Input records |
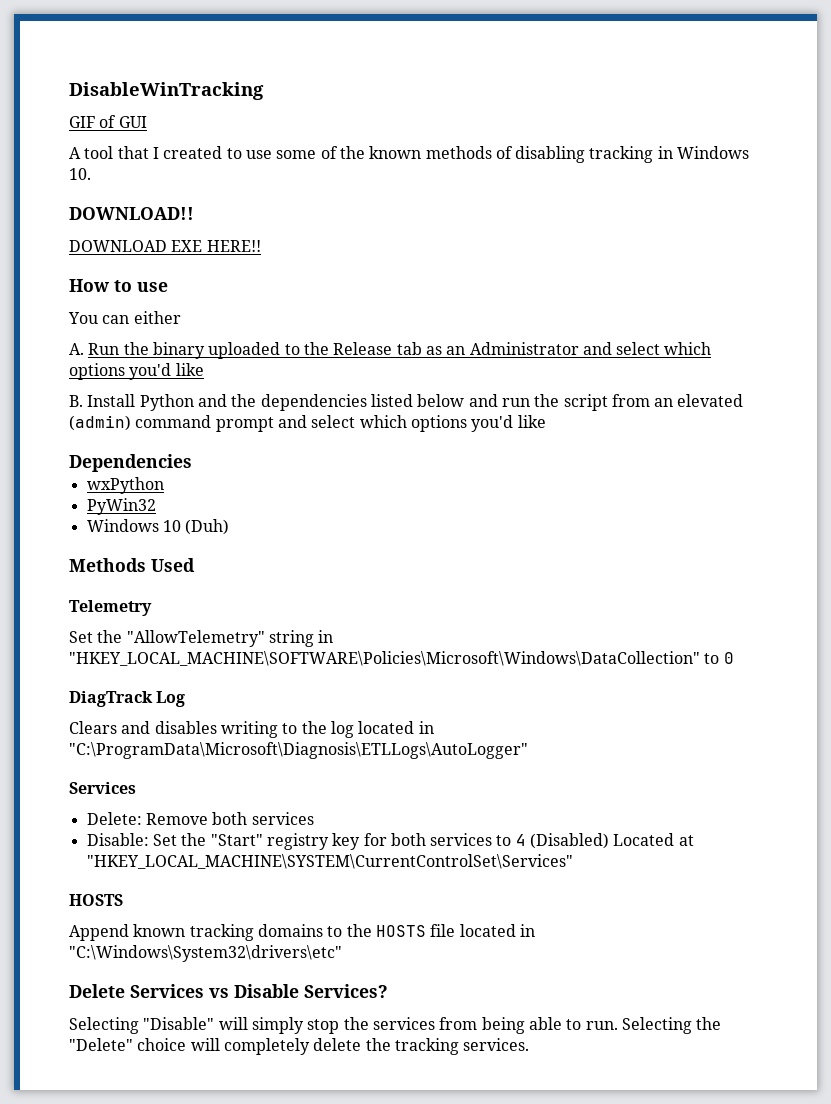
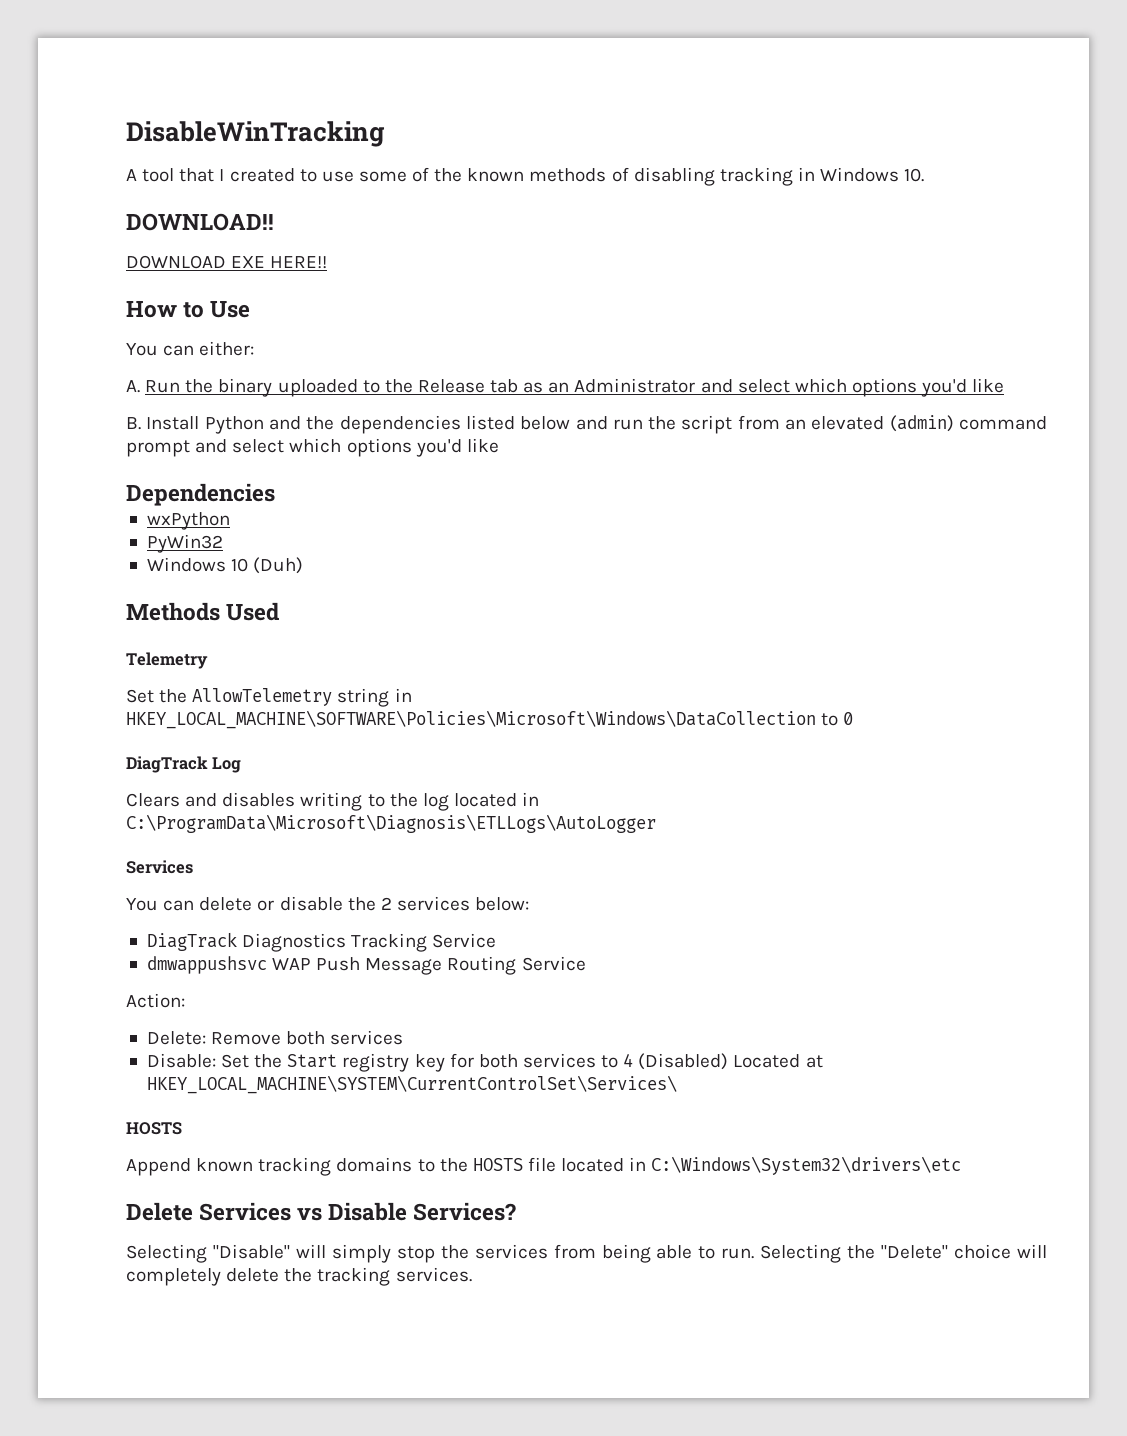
- GIF of GUI
- How to use
- You can either
+ How to Use
+ You can either:
- Set the "AllowTelemetry" string in "HKEY_LOCAL_MACHINE\SOFTWARE\Policies\Microsoft\Windows\DataCollection" to 0
+ Set the AllowTelemetry string in HKEY_LOCAL_MACHINE\SOFTWARE\Policies\Microsoft\Windows\DataCollection to 0
- Clears and disables writing to the log located in "C:\ProgramData\Microsoft\Diagnosis\ETLLogs\AutoLogger"
+ Clears and disables writing to the log located in C:\ProgramData\Microsoft\Diagnosis\ETLLogs\AutoLogger
  Services
+ You can delete or disable the 2 services below:
+ DiagTrack Diagnostics Tracking Service
+ dmwappushsvc WAP Push Message Routing Service
+ Action:
- Disable: Set the "Start" registry key for both services to 4 (Disabled) Located at "HKEY_LOCAL_MACHINE\SYSTEM\CurrentControlSet\Services"
+ Disable: Set the Start registry key for both services to 4 (Disabled) Located at HKEY_LOCAL_MACHINE\SYSTEM\CurrentControlSet\Services\
- Append known tracking domains to the HOSTS file located in "C:\Windows\System32\drivers\etc"
+ Append known tracking domains to the HOSTS file located in C:\Windows\System32\drivers\etc

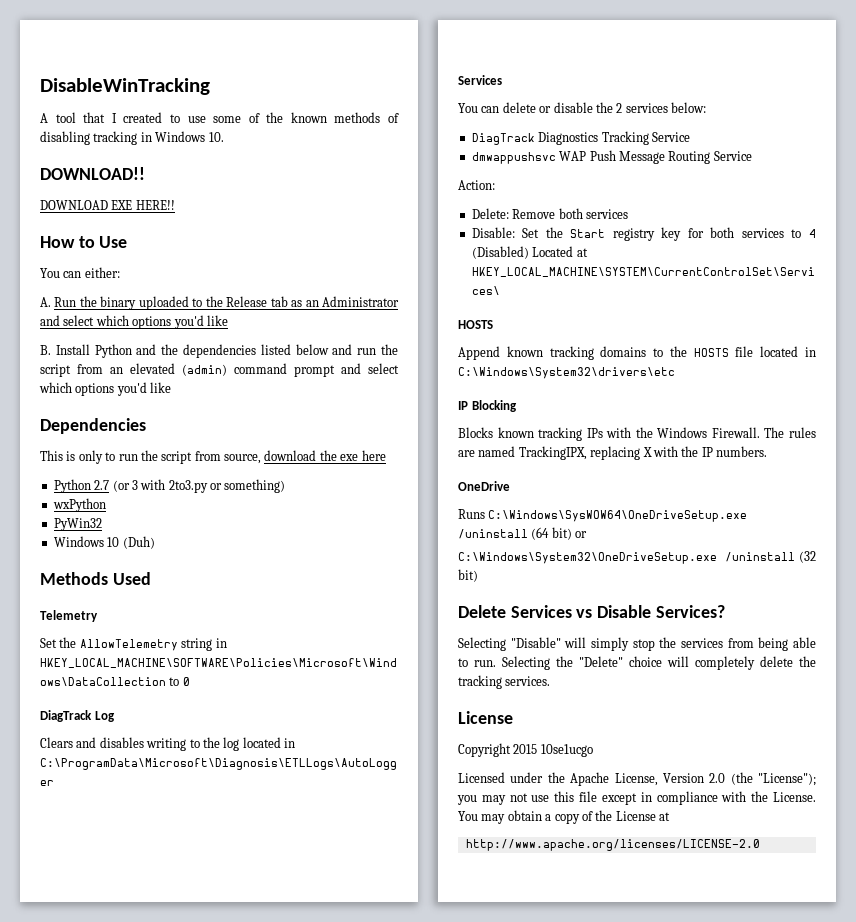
+ This is only to run the script from source, download the exe here
+ Python 2.7 (or 3 with 2to3.py or something)
+ IP Blocking
+ Blocks known tracking IPs with the Windows Firewall. The rules are named TrackingIPX, replacing X with the IP numbers.
+ OneDrive
+ Runs C:\Windows\SysWOW64\OneDriveSetup.exe /uninstall (64 bit) or
+ C:\Windows\System32\OneDriveSetup.exe /uninstall (32 bit)
  Selecting the "Delete" choice will completely delete the tracking services.
+ License
+ Copyright 2015 10se1ucgo
+ Licensed under the Apache License, Version 2.0 (the "License"); you may not use this file except in compliance with the License. You may obtain a copy of the License at
+ http://www.apache.org/licenses/LICENSE-2.0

Instructions to follow | Your answer must be every line from the entries that contains the string "Diagnosis", copied as it stands.

Solution |
- Clears and disables writing to the log located in "C:\ProgramData\Microsoft\Diagnosis\ETLLogs\AutoLogger"
+ Clears and disables writing to the log located in C:\ProgramData\Microsoft\Diagnosis\ETLLogs\AutoLogger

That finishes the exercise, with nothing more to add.